What lines of the listing include the string "none"? Show them all.

......

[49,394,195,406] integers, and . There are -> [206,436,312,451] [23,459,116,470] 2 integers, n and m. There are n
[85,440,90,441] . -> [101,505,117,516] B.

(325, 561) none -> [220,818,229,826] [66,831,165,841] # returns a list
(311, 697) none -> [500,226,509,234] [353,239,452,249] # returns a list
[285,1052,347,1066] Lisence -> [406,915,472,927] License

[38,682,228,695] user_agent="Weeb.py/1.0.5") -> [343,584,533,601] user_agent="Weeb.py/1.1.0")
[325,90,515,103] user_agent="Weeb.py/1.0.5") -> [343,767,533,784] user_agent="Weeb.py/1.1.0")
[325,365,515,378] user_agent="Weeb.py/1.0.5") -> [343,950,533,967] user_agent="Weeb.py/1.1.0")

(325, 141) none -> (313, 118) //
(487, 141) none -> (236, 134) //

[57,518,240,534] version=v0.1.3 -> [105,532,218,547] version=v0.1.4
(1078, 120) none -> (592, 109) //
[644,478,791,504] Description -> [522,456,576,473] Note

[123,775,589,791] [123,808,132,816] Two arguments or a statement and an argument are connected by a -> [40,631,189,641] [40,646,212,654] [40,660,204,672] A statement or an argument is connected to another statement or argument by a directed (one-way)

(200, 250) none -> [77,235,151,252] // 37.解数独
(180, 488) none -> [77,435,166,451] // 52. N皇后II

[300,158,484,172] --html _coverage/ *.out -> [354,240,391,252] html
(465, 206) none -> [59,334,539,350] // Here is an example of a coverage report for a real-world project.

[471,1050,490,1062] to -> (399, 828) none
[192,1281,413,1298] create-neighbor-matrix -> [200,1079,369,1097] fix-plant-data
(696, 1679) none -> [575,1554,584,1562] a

......

**Answer box:**
(325, 561) none -> [220,818,229,826] [66,831,165,841] # returns a list
(311, 697) none -> [500,226,509,234] [353,239,452,249] # returns a list
(325, 141) none -> (313, 118) //
(487, 141) none -> (236, 134) //
(1078, 120) none -> (592, 109) //
(200, 250) none -> [77,235,151,252] // 37.解数独
(180, 488) none -> [77,435,166,451] // 52. N皇后II
(465, 206) none -> [59,334,539,350] // Here is an example of a coverage report for a real-world project.
[471,1050,490,1062] to -> (399, 828) none
(696, 1679) none -> [575,1554,584,1562] a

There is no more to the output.